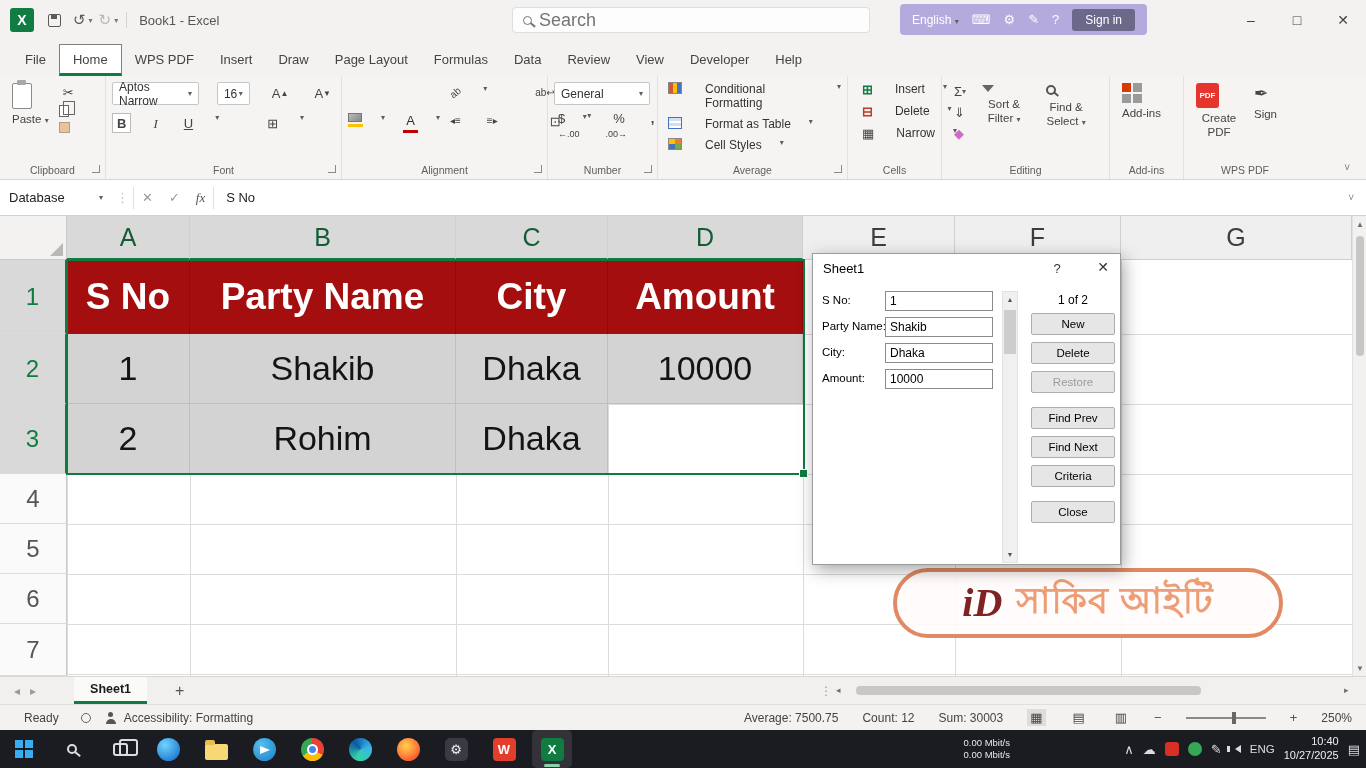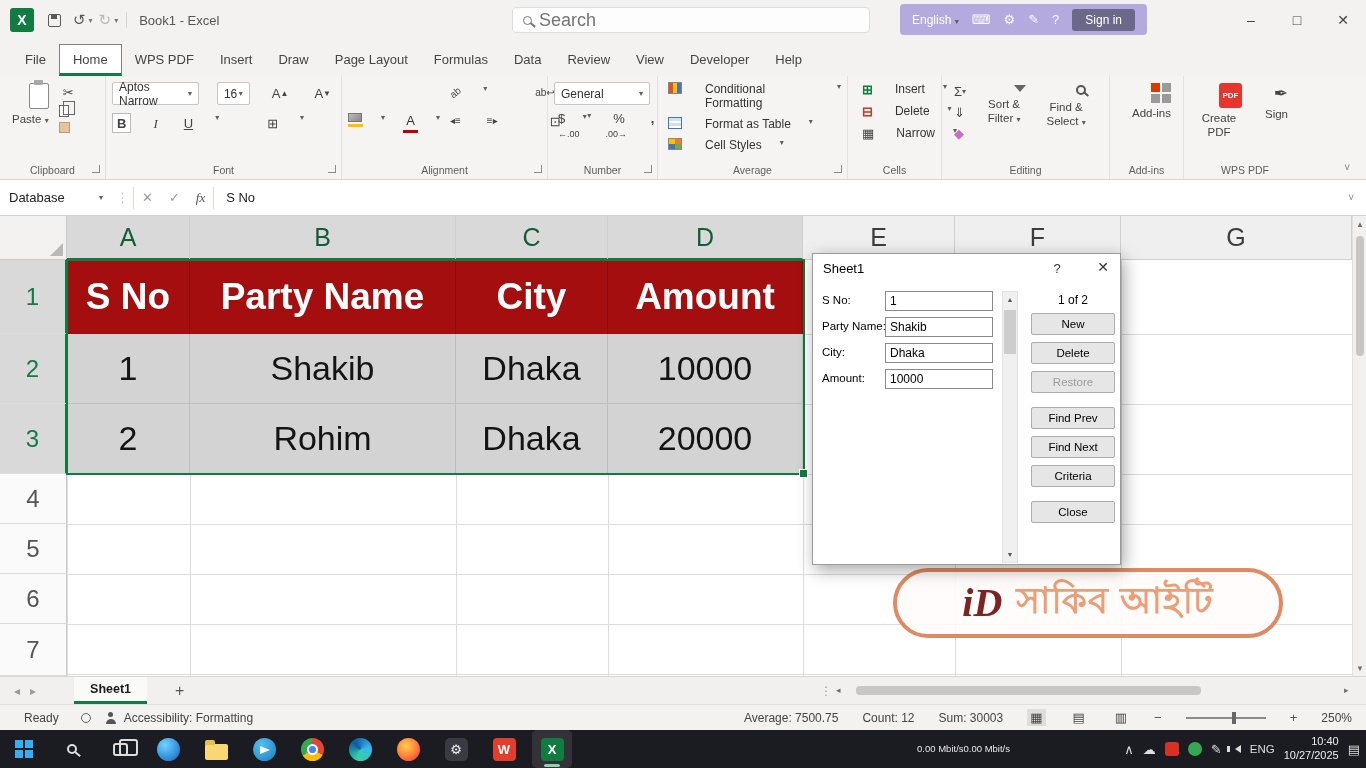--- a/index.html
+++ b/index.html
@@ -35,21 +35,21 @@
 
 #ribbon{position:absolute;top:76px;left:0;width:1366px;height:104px;background:#F5F4F2;border-bottom:1px solid #D8D6D4;display:flex;z-index:30}
 .rgroup{position:relative;height:100%;border-right:1px solid #E3E1DF;padding:6px 6px 18px;flex:none}
 .glabel{position:absolute;bottom:3px;left:0;right:0;text-align:center;font-size:10.5px;color:#605E5C;white-space:nowrap}
 .launcher{position:absolute;right:5px;bottom:6px;width:8px;height:8px;border-right:1.5px solid #8a8a8a;border-bottom:1.5px solid #8a8a8a}
 .combo{background:#fff;border:1px solid #C8C6C4;border-radius:2px;font-size:12px;color:#333;display:flex;align-items:center;justify-content:space-between;padding:0 6px;height:23px}
 .chev{font-size:8px;color:#605E5C}
 .ricon{font-size:13px;color:#444;padding:1px 4px;display:inline-flex;align-items:center;line-height:1}
 .rrow{display:flex;gap:18px;margin-top:4px}
 .vbar{width:1px;height:18px;background:#E1DFDD;margin:0 4px}
-.bigv{display:flex;flex-direction:column;align-items:flex-end;font-size:11.5px;color:#444;gap:3px;padding:1px 6px;text-align:center;line-height:1.25}
+.bigv{display:flex;flex-direction:column;align-items:flex-start;font-size:11.5px;color:#444;gap:3px;padding:1px 6px;text-align:center;line-height:1.25}
 .alico{width:14px;height:11px;background:repeating-linear-gradient(to bottom,#555 0 1.5px,transparent 1.5px 4px);margin:0 3px}
 .pasteico{width:20px;height:26px;border:1.5px solid #8a8a8a;background:#fff;border-radius:2px;position:relative}
 .pasteico::before{content:"";position:absolute;top:-4px;left:4px;width:9px;height:5px;background:#a8a8a8;border-radius:1px}
 .copyico{position:relative;width:10px;height:12px;border:1.3px solid #666;background:#fff;margin-right:4px}
 .copyico::after{content:"";position:absolute;left:3px;top:-5px;width:10px;height:12px;border:1.3px solid #666}
 .fpico{width:11px;height:11px;background:#E8C49A;border:1px solid #b98;}
 .fillico{width:14px;height:9px;background:linear-gradient(135deg,#bbb,#888);border:1px solid #777;display:block}
 .cbar{display:block;width:15px;height:3px;background:#C00000;margin-top:2px}
 .stico{width:14px;height:12px;border:1px solid #888;flex:none;margin-right:5px}
 .cf{background:linear-gradient(90deg,#D65532 0 33%,#FFC000 33% 66%,#4472C4 66%)}
@@ -150,21 +150,21 @@
 .ffox{background:radial-gradient(circle at 40% 35%,#ffd24a,#ff7139 60%,#e1320f)}
 .folder{width:23px;height:16px;background:#F8D775;border-radius:2px;position:relative;margin-top:5px}
 .folder::before{content:"";position:absolute;top:-4px;left:0;width:10px;height:5px;background:#E8BE4D;border-radius:2px 2px 0 0}
 .tg{background:radial-gradient(circle at 35% 30%,#54c0f0,#1b7fc4);position:relative}
 .tg::after{content:"";position:absolute;left:7px;top:8px;width:0;height:0;border-left:10px solid #fff;border-top:4px solid transparent;border-bottom:4px solid transparent}
 .chrome{width:23px;height:23px;border-radius:50%;background:conic-gradient(#EA4335 0 33%,#FBBC05 0 66%,#34A853 0 100%);position:relative}
 .chrome::after{content:"";position:absolute;inset:6px;background:#4285F4;border:2px solid #fff;border-radius:50%}
 .darkapp{width:23px;height:23px;border-radius:5px;background:#3a3a44;color:#eee;display:flex;align-items:center;justify-content:center;font-size:13px}
 .wps{width:23px;height:23px;border-radius:4px;background:#E33E2B;color:#fff;font-weight:700;font-size:13px;display:flex;align-items:center;justify-content:center}
 .xlic{width:23px;height:23px;border-radius:4px;background:#107C41;color:#fff;font-weight:700;font-size:13px;display:flex;align-items:center;justify-content:center}
-#net{position:absolute;right:356px;top:0;height:38px;display:flex;flex-direction:row;justify-content:center;align-items:center;color:#e8e8e8;font-size:9.5px;line-height:1.3}
+#net{position:absolute;right:356px;top:0;height:38px;display:flex;flex-direction:column;justify-content:center;align-items:flex-start;color:#e8e8e8;font-size:9.5px;line-height:1.3}
 #tray{position:absolute;right:6px;top:0;height:38px;display:flex;align-items:center;gap:9px}
 .tico{color:#ddd;font-size:13px}
 .trsq{width:14px;height:14px;border-radius:3px}
 .spk{width:0;height:0;border:4px solid transparent;border-right:6px solid #ddd;position:relative}
 .spk::after{content:"";position:absolute;left:-8px;top:-3px;width:3px;height:6px;background:#ddd}
 #clock{display:flex;flex-direction:column;align-items:flex-end;color:#eee;font-size:11px;line-height:1.25}
 </style>
 </head>
 <body>
 
@@ -456,21 +456,20 @@
   <div class="redc" style="left:456px;width:152px">City</div>
   <div class="redc" style="left:608px;width:195px">Amount</div>
 
   <div class="datc" style="left:67px;top:118px;width:123px">1</div>
   <div class="datc" style="left:190px;top:118px;width:266px">Shakib</div>
   <div class="datc" style="left:456px;top:118px;width:152px">Dhaka</div>
   <div class="datc" style="left:608px;top:118px;width:195px">10000</div>
   <div class="datc" style="left:67px;top:188px;width:123px">2</div>
   <div class="datc" style="left:190px;top:188px;width:266px">Rohim</div>
   <div class="datc" style="left:456px;top:188px;width:152px">Dhaka</div>
-  <div class="datc" style="left:608px;top:188px;width:195px">20000</div>
 
   <div id="selbox"></div>
   <div id="fillhandle"></div>
 </div>
 
 <div id="vscroll">
   <span class="arr" style="top:0">▲</span>
   <div id="vthumb"></div>
   <span class="arr" style="bottom:0">▼</span>
 </div>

^^^^^^^^

• [DIRECTIONS FOR THIS TASK]
Please repeat the entries exactly. Do not include the pictures.

• [WRITTEN SOLUTION]
--- a/index.html
+++ b/index.html
@@ -35,21 +35,21 @@
 
 #ribbon{position:absolute;top:76px;left:0;width:1366px;height:104px;background:#F5F4F2;border-bottom:1px solid #D8D6D4;display:flex;z-index:30}
 .rgroup{position:relative;height:100%;border-right:1px solid #E3E1DF;padding:6px 6px 18px;flex:none}
 .glabel{position:absolute;bottom:3px;left:0;right:0;text-align:center;font-size:10.5px;color:#605E5C;white-space:nowrap}
 .launcher{position:absolute;right:5px;bottom:6px;width:8px;height:8px;border-right:1.5px solid #8a8a8a;border-bottom:1.5px solid #8a8a8a}
 .combo{background:#fff;border:1px solid #C8C6C4;border-radius:2px;font-size:12px;color:#333;display:flex;align-items:center;justify-content:space-between;padding:0 6px;height:23px}
 .chev{font-size:8px;color:#605E5C}
 .ricon{font-size:13px;color:#444;padding:1px 4px;display:inline-flex;align-items:center;line-height:1}
 .rrow{display:flex;gap:18px;margin-top:4px}
 .vbar{width:1px;height:18px;background:#E1DFDD;margin:0 4px}
-.bigv{display:flex;flex-direction:column;align-items:flex-end;font-size:11.5px;color:#444;gap:3px;padding:1px 6px;text-align:center;line-height:1.25}
+.bigv{display:flex;flex-direction:column;align-items:flex-start;font-size:11.5px;color:#444;gap:3px;padding:1px 6px;text-align:center;line-height:1.25}
 .alico{width:14px;height:11px;background:repeating-linear-gradient(to bottom,#555 0 1.5px,transparent 1.5px 4px);margin:0 3px}
 .pasteico{width:20px;height:26px;border:1.5px solid #8a8a8a;background:#fff;border-radius:2px;position:relative}
 .pasteico::before{content:"";position:absolute;top:-4px;left:4px;width:9px;height:5px;background:#a8a8a8;border-radius:1px}
 .copyico{position:relative;width:10px;height:12px;border:1.3px solid #666;background:#fff;margin-right:4px}
 .copyico::after{content:"";position:absolute;left:3px;top:-5px;width:10px;height:12px;border:1.3px solid #666}
 .fpico{width:11px;height:11px;background:#E8C49A;border:1px solid #b98;}
 .fillico{width:14px;height:9px;background:linear-gradient(135deg,#bbb,#888);border:1px solid #777;display:block}
 .cbar{display:block;width:15px;height:3px;background:#C00000;margin-top:2px}
 .stico{width:14px;height:12px;border:1px solid #888;flex:none;margin-right:5px}
 .cf{background:linear-gradient(90deg,#D65532 0 33%,#FFC000 33% 66%,#4472C4 66%)}
@@ -150,21 +150,21 @@
 .ffox{background:radial-gradient(circle at 40% 35%,#ffd24a,#ff7139 60%,#e1320f)}
 .folder{width:23px;height:16px;background:#F8D775;border-radius:2px;position:relative;margin-top:5px}
 .folder::before{content:"";position:absolute;top:-4px;left:0;width:10px;height:5px;background:#E8BE4D;border-radius:2px 2px 0 0}
 .tg{background:radial-gradient(circle at 35% 30%,#54c0f0,#1b7fc4);position:relative}
 .tg::after{content:"";position:absolute;left:7px;top:8px;width:0;height:0;border-left:10px solid #fff;border-top:4px solid transparent;border-bottom:4px solid transparent}
 .chrome{width:23px;height:23px;border-radius:50%;background:conic-gradient(#EA4335 0 33%,#FBBC05 0 66%,#34A853 0 100%);position:relative}
 .chrome::after{content:"";position:absolute;inset:6px;background:#4285F4;border:2px solid #fff;border-radius:50%}
 .darkapp{width:23px;height:23px;border-radius:5px;background:#3a3a44;color:#eee;display:flex;align-items:center;justify-content:center;font-size:13px}
 .wps{width:23px;height:23px;border-radius:4px;background:#E33E2B;color:#fff;font-weight:700;font-size:13px;display:flex;align-items:center;justify-content:center}
 .xlic{width:23px;height:23px;border-radius:4px;background:#107C41;color:#fff;font-weight:700;font-size:13px;display:flex;align-items:center;justify-content:center}
-#net{position:absolute;right:356px;top:0;height:38px;display:flex;flex-direction:row;justify-content:center;align-items:center;color:#e8e8e8;font-size:9.5px;line-height:1.3}
+#net{position:absolute;right:356px;top:0;height:38px;display:flex;flex-direction:column;justify-content:center;align-items:flex-start;color:#e8e8e8;font-size:9.5px;line-height:1.3}
 #tray{position:absolute;right:6px;top:0;height:38px;display:flex;align-items:center;gap:9px}
 .tico{color:#ddd;font-size:13px}
 .trsq{width:14px;height:14px;border-radius:3px}
 .spk{width:0;height:0;border:4px solid transparent;border-right:6px solid #ddd;position:relative}
 .spk::after{content:"";position:absolute;left:-8px;top:-3px;width:3px;height:6px;background:#ddd}
 #clock{display:flex;flex-direction:column;align-items:flex-end;color:#eee;font-size:11px;line-height:1.25}
 </style>
 </head>
 <body>
 
@@ -456,21 +456,20 @@
   <div class="redc" style="left:456px;width:152px">City</div>
   <div class="redc" style="left:608px;width:195px">Amount</div>
 
   <div class="datc" style="left:67px;top:118px;width:123px">1</div>
   <div class="datc" style="left:190px;top:118px;width:266px">Shakib</div>
   <div class="datc" style="left:456px;top:118px;width:152px">Dhaka</div>
   <div class="datc" style="left:608px;top:118px;width:195px">10000</div>
   <div class="datc" style="left:67px;top:188px;width:123px">2</div>
   <div class="datc" style="left:190px;top:188px;width:266px">Rohim</div>
   <div class="datc" style="left:456px;top:188px;width:152px">Dhaka</div>
-  <div class="datc" style="left:608px;top:188px;width:195px">20000</div>
 
   <div id="selbox"></div>
   <div id="fillhandle"></div>
 </div>
 
 <div id="vscroll">
   <span class="arr" style="top:0">▲</span>
   <div id="vthumb"></div>
   <span class="arr" style="bottom:0">▼</span>
 </div>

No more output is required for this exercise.